In 1935, Helen married Clifton Johnson, a studio electrician who had been a chief gunner in the Navy. In 1940 he asked for active duty, and while he was serving in World War II, she carried on working as an extra and became treasurer of the stunt girl’s fraternal organization.

In Universal’s Hollywood Story (1951), she was cast as a retired silent film actress alongside Francis X. Bushman, William Farnum, Betty Blythe and earned $55 for one scene. Tony Curtis, then unknown, was assigned to escort Gibson and Blythe to the premier at the Academy Award Theater at the Academy’s then-headquarters on Melrose Avenue in Hollywood. Here The Hollywood Chamber of Commerce gave each silent star a plaque “for your outstanding contribution to the art and science of motion pictures, for the pleasure you have brought to millions over the world, and for your help in making Hollywood the film capital of the world.”

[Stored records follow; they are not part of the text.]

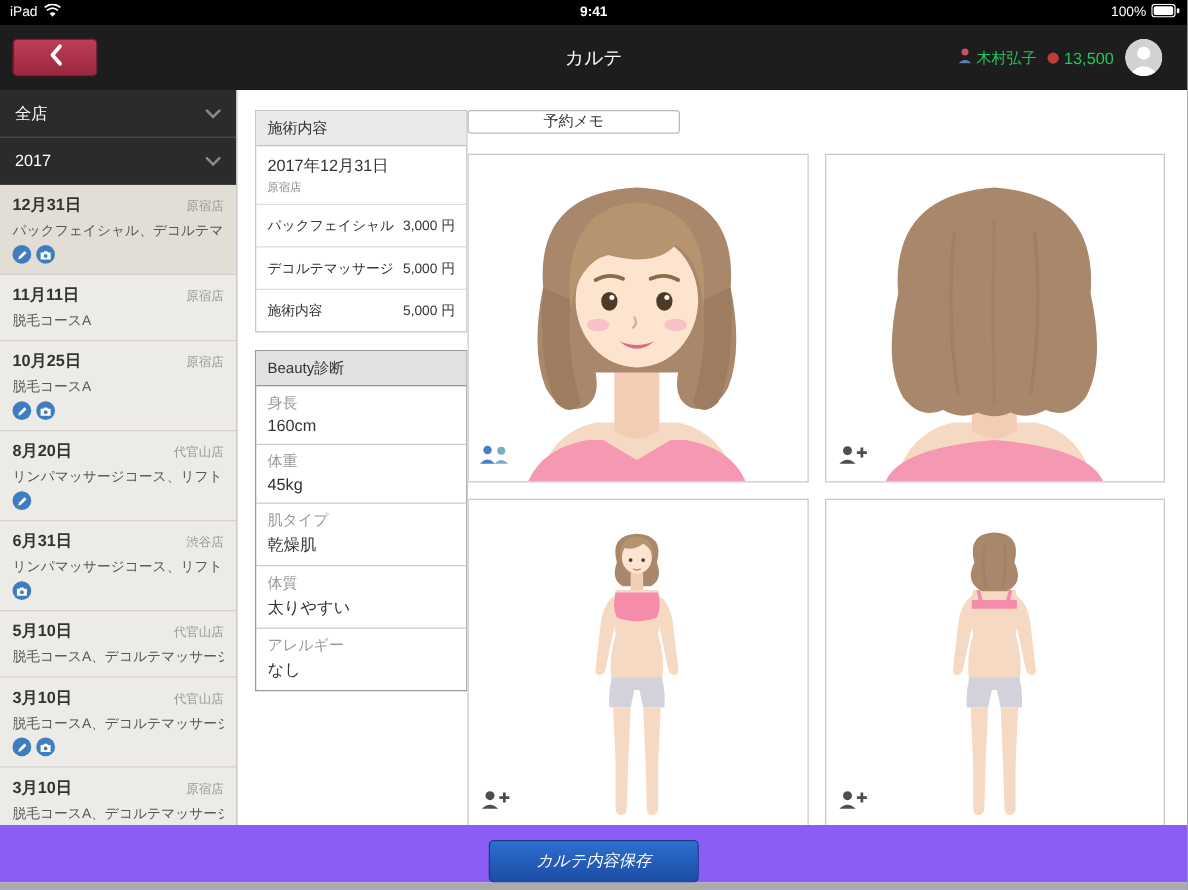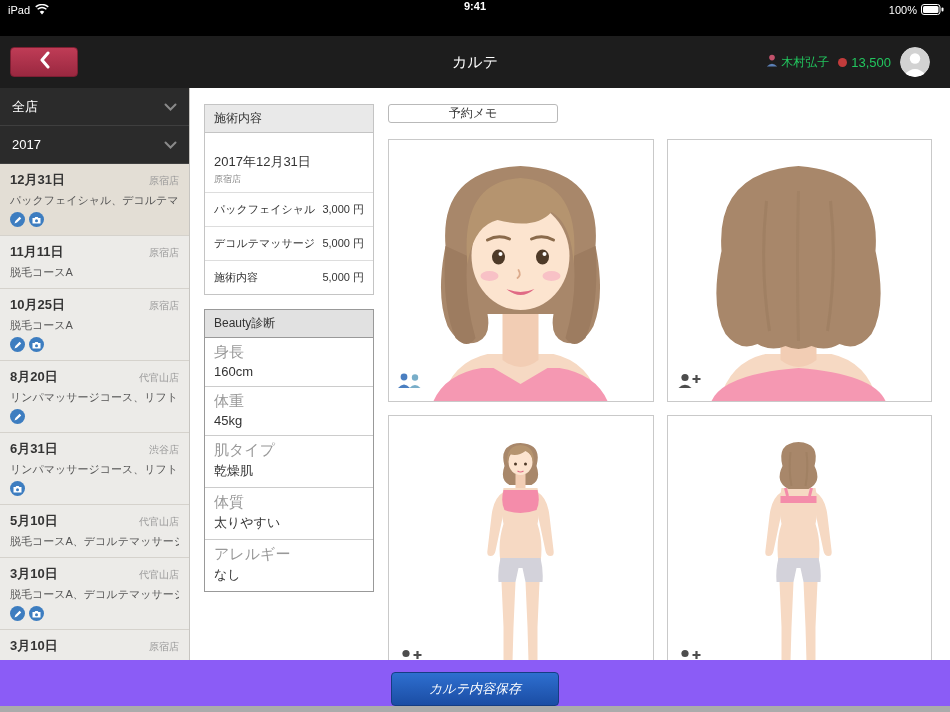"iPad" .status-bar { align-items: none -> center; height: 36px -> 20px }
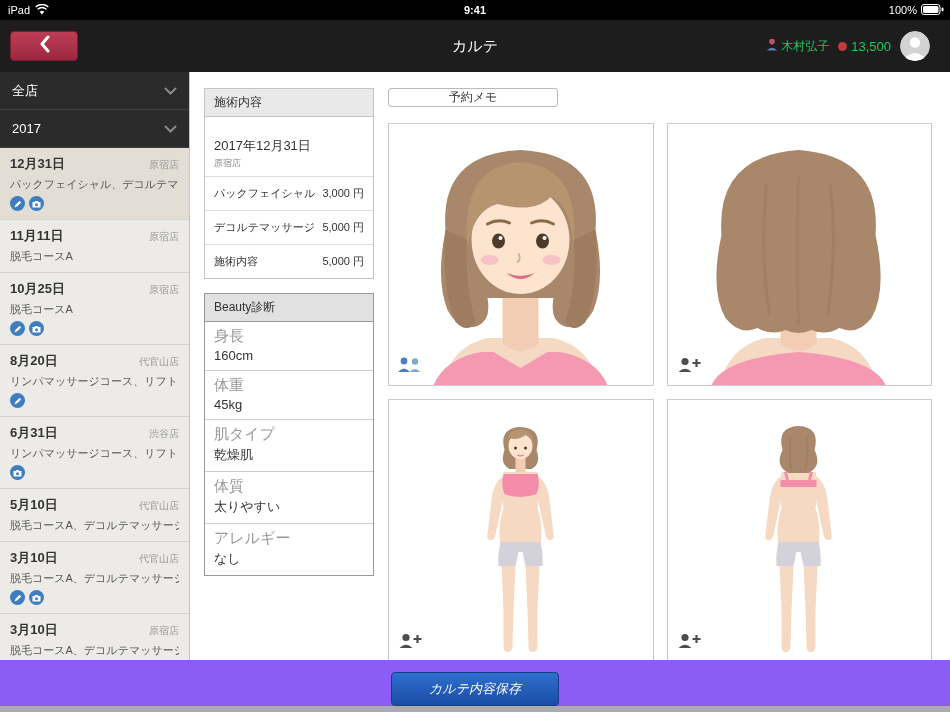"施術内容" .main { gap: 14px -> none }
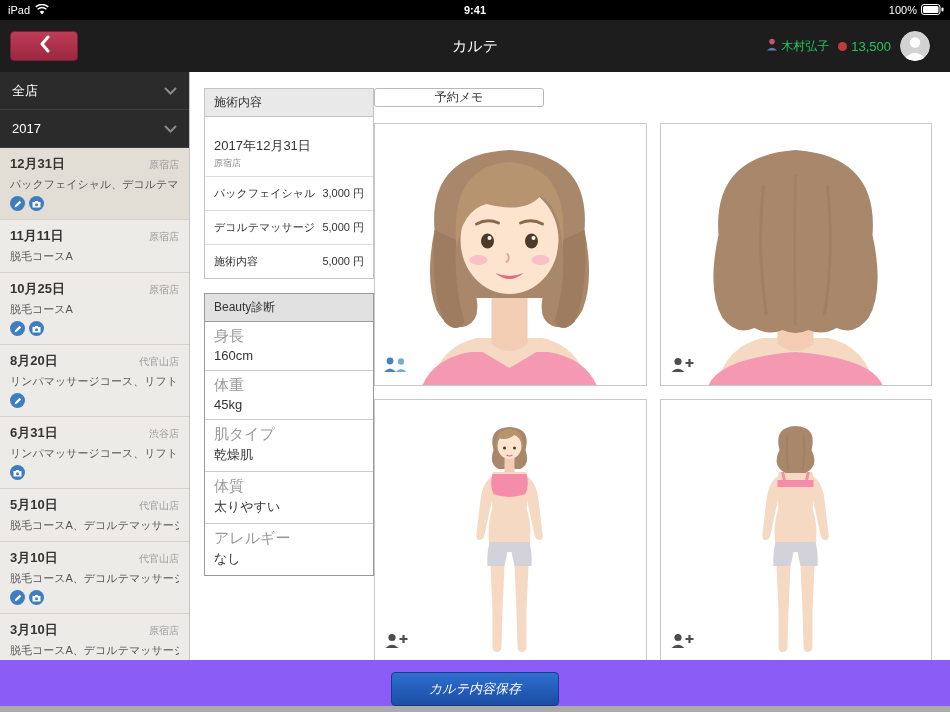"2017年12月31日" .t-date { padding: 20px 9px 6px -> 7px 9px 6px }
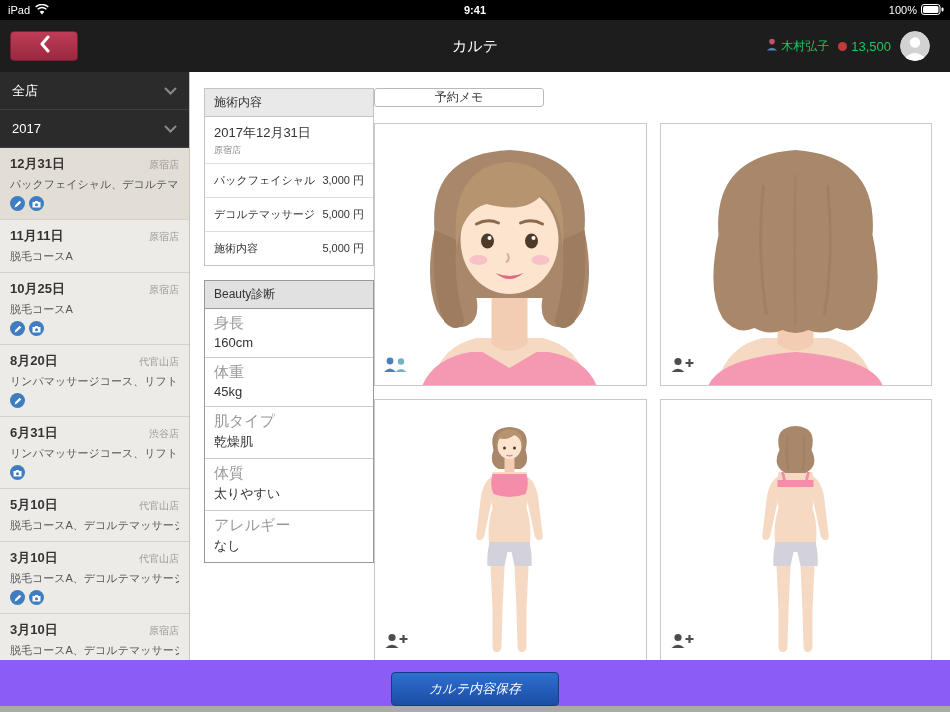"身長" .b-label { font-size: 15px -> 12px }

Helen Gibson continued to take character parts and extra work until 1954, when the couple moved to Lake Tahoe for health reasons. After trying unsuccessfully to sell real estate they returned and bought a home in Panorama City, in the San Fernando Valley. Gibson suffered a slight stroke in 1957, but it did not prevent her working as an extra in film and television.

Helen Gibson’s last role was in John Ford’s The Man Who Shot Liberty Valance (1961). She was paid $35 and she was 69 years old. Helen retired in January, 1962 on a Motion Picture Industry Pension of $200 a month plus social security. The couple moved to Roseburg, Oregon where she spent her later years fishing and giving the occasional interview. Helen Gibson died of heart failure following a stroke in 1977. She was 85 years old.